Seacoast Banking of Florida (SBCF) Q2 2024 earnings summary
Event summary combining transcript, slides, and related documents.
Q2 2024 earnings summary
2 Feb, 2026Executive summary
Net income for Q2 2024 was $30.2 million ($0.36 per diluted share), up from Q1 2024 but down from Q2 2023, with four consecutive quarters of lower adjusted noninterest expense and a focus on organic growth.
Wealth management assets under management rose 12% year-to-date to a record $1.9 billion, and lending pipelines increased significantly.
Tangible book value per share increased to $15.41; Tier 1 capital ratio at 14.8%; tangible common equity to tangible assets at 9.3%.

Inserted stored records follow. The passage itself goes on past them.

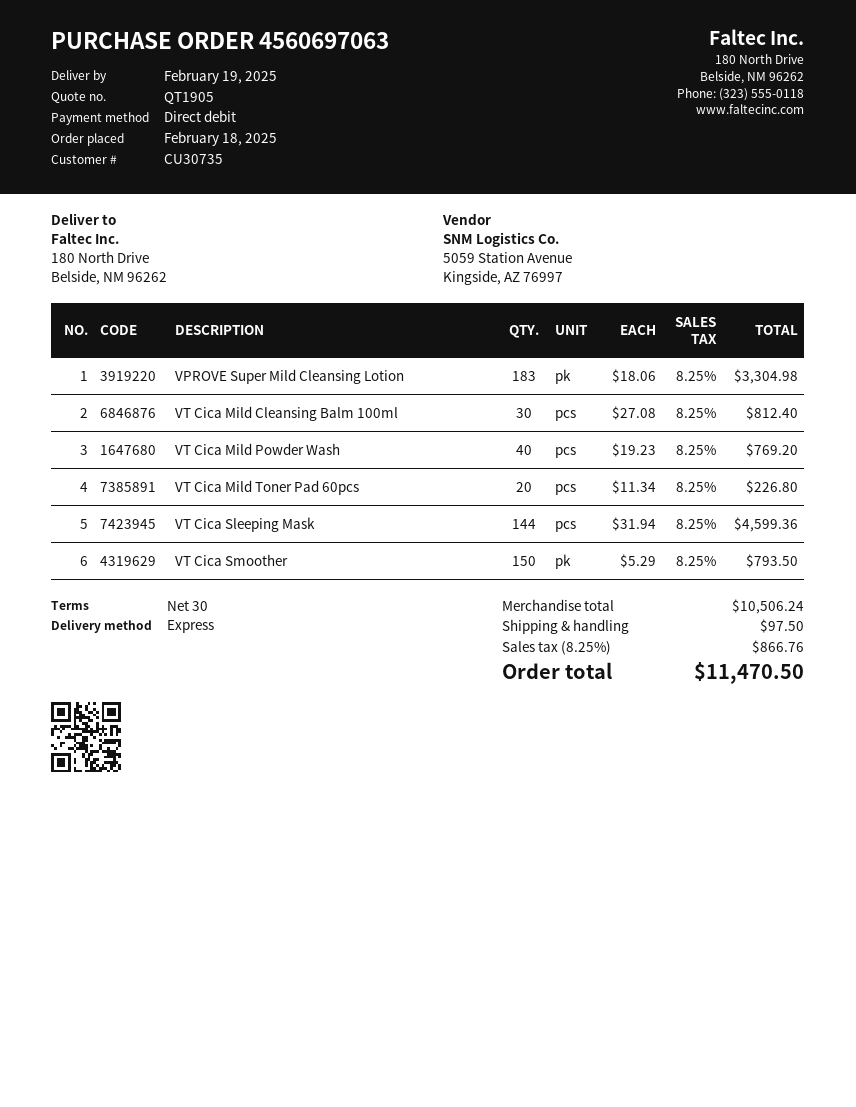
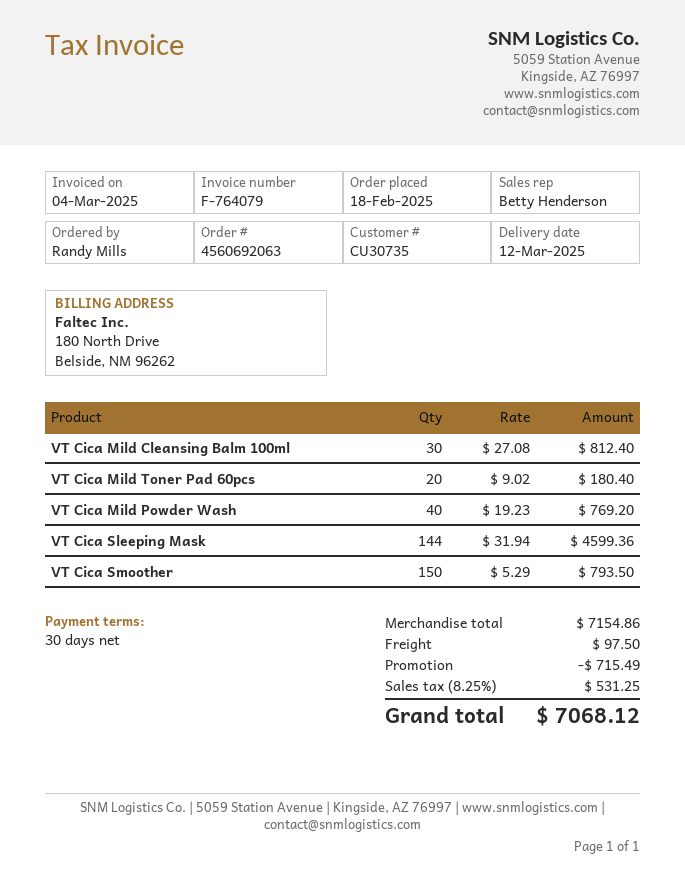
order number: 4560697063 -> 4560692063
delivery date: 2025-02-19 -> 2025-03-12
VPROVE Super Mild Cleansing Lotion: 183 x 18.06 = 3304.98 -> none
VT Cica Mild Toner Pad 60pcs: 20 x 11.34 = 226.80 -> 20 x 9.02 = 180.40
subtotal: 10506.24 -> 7154.86
discount: none -> 715.49
tax: 8.25% = 866.76 -> 8.25% = 531.25
total: 11470.50 -> 7068.12

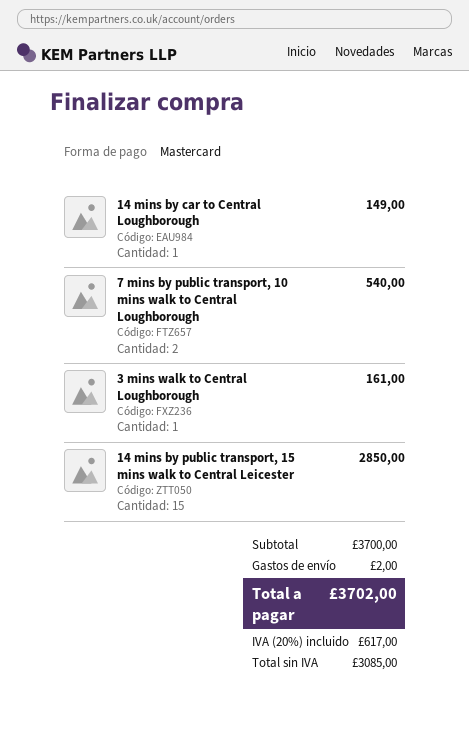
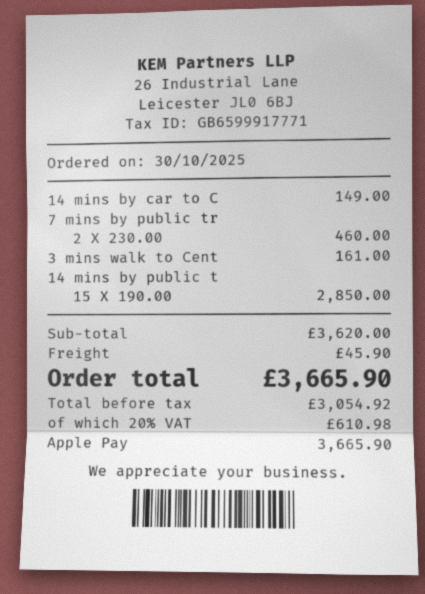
payment method: Mastercard -> Apple Pay
7 mins by public transport, 10 mins walk to Central Loughborough: 2 for 540.00 -> 2 for 460.00
subtotal: 3700.00 -> 3620.00
shipping: 2.00 -> 45.90
net: 3085.00 -> 3054.92
tax: 20% = 617.00 -> 20% = 610.98
total: 3702.00 -> 3665.90

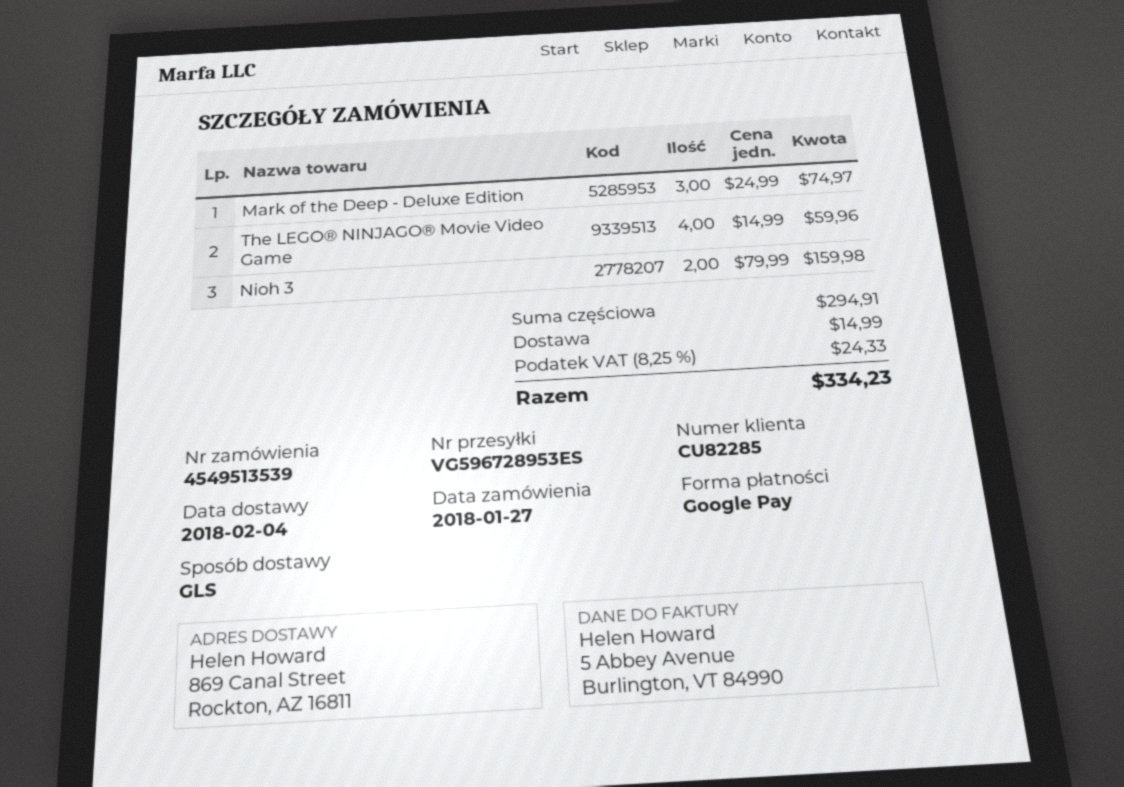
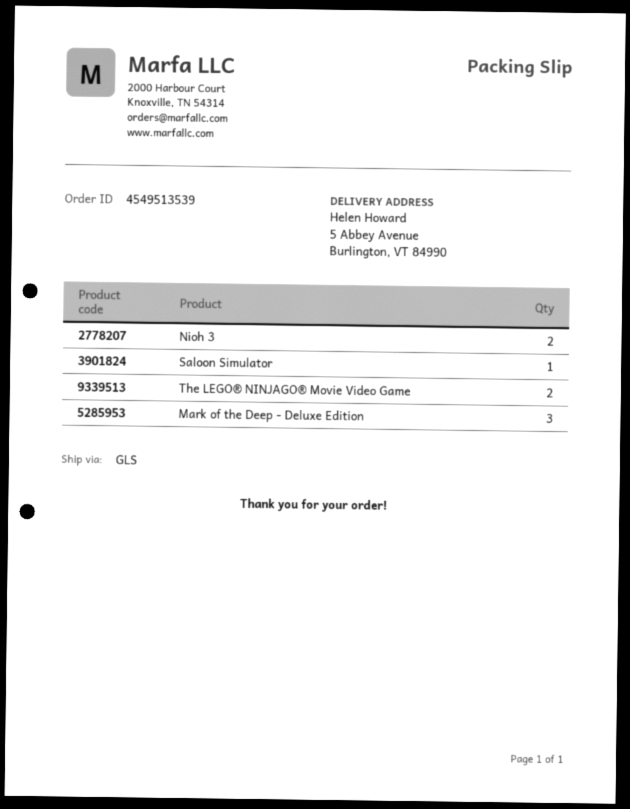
ship to: 869 Canal Street, Rockton, AZ 16811 -> 5 Abbey Avenue, Burlington, VT 84990
The LEGO® NINJAGO® Movie Video Game: 4 -> 2
Saloon Simulator: none -> 1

Asset quality remained strong, with a reduction in nonperforming loans and robust capital and liquidity supporting future growth.

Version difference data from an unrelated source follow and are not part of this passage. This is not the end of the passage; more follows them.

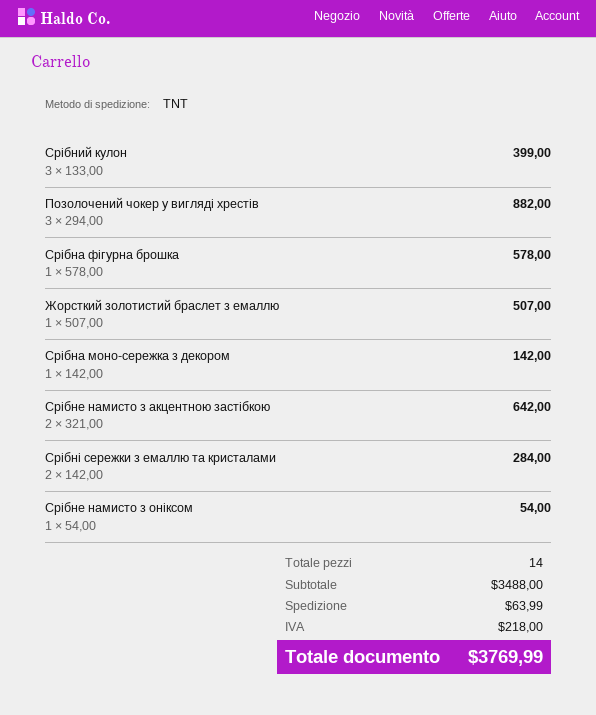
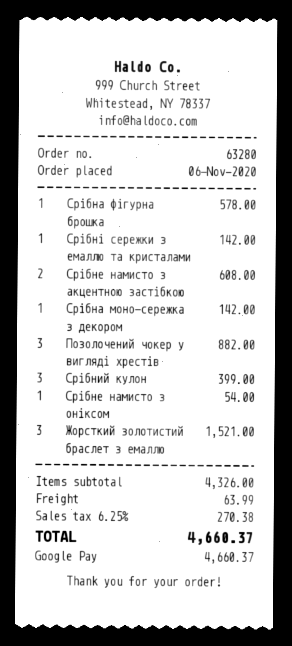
Жорсткий золотистий браслет з емаллю: 1 for 507.00 -> 3 for 1521.00
Срібне намисто з акцентною застібкою: 2 for 642.00 -> 2 for 608.00
Срібні сережки з емаллю та кристалами: 2 for 284.00 -> 1 for 142.00
subtotal: 3488.00 -> 4326.00
tax: 218.00 -> 270.38
total: 3769.99 -> 4660.37

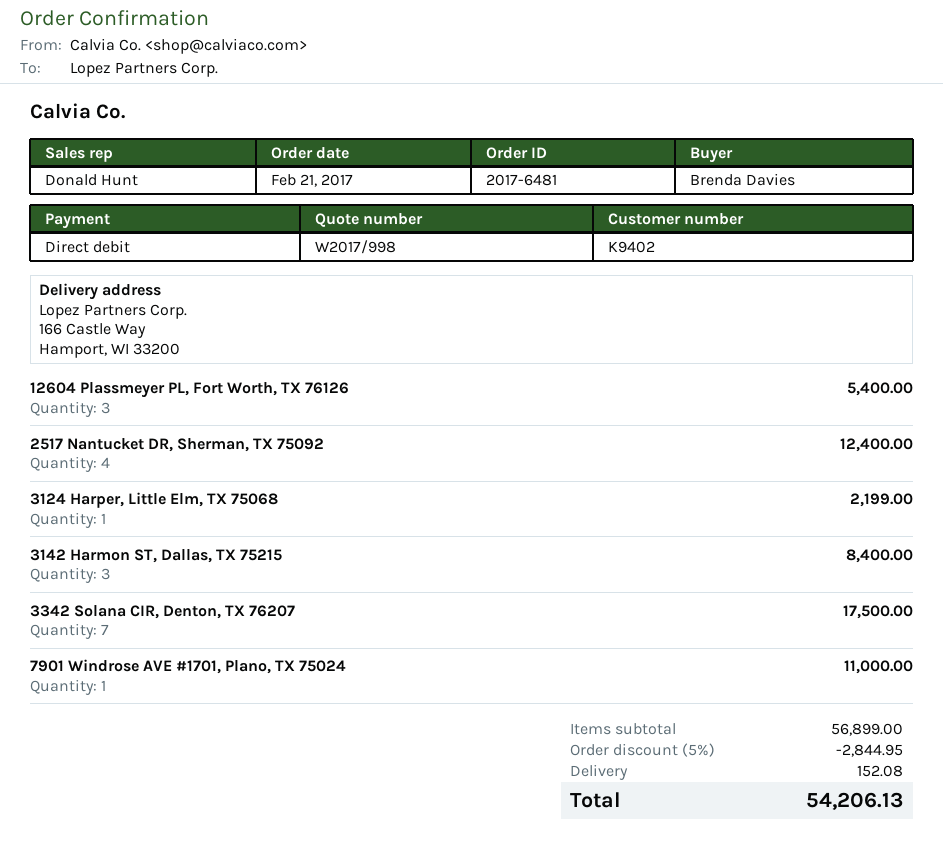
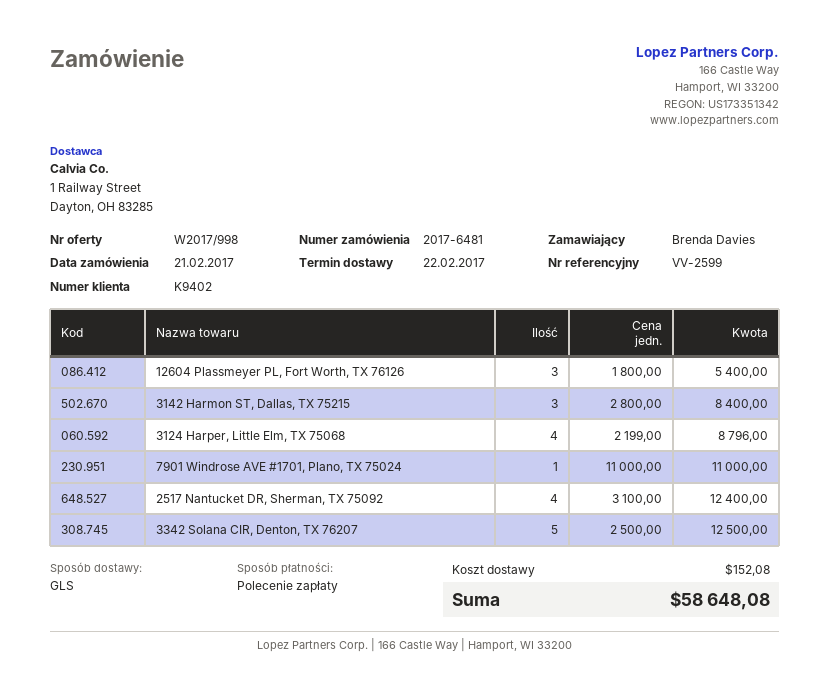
3124 Harper, Little Elm, TX 75068: 1 for 2199.00 -> 4 for 8796.00
3342 Solana CIR, Denton, TX 76207: 7 for 17500.00 -> 5 for 12500.00
discount: 5% = 2844.95 -> none
total: 54206.13 -> 58648.08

Investments in talent and marketing are driving new customer relationships and market share gains.
Financial highlights
Net interest income for Q2 2024 was $104.4 million, down 1% sequentially and 18% year-over-year; net interest margin was 3.18%, down from 3.24% in Q1 2024.
Noninterest income rose 8% sequentially and 3% year-over-year to $22.2 million, driven by service charges, wealth management, insurance, BOLI income, and a gain on sale of a nonperforming loan.
Noninterest expense decreased 9% sequentially and 23% year-over-year to $82.5 million, with adjusted noninterest expenses declining for four consecutive quarters.
Adjusted pre-tax pre-provision earnings rose $2.0 million to $44.5 million from the prior quarter.
Total loans outstanding increased by $60.5 million, or 2.4% annualized, from the prior quarter; total deposits grew $100.3 million, or 3% annualized.
Outlook and guidance
Management expects net interest income and margin to grow in the second half of 2024, supported by stabilizing deposit costs and emerging loan growth.
Loan growth expected to accelerate to mid-single digits in Q3.
Noninterest income projected at $21–$22 million for Q3; noninterest expense guidance for Q3 is $84–$85 million.
Continued focus on organic growth, relationship-based funding, and disciplined lending in a strong Florida economy.
Positive results anticipated from recent talent acquisitions and market expansion.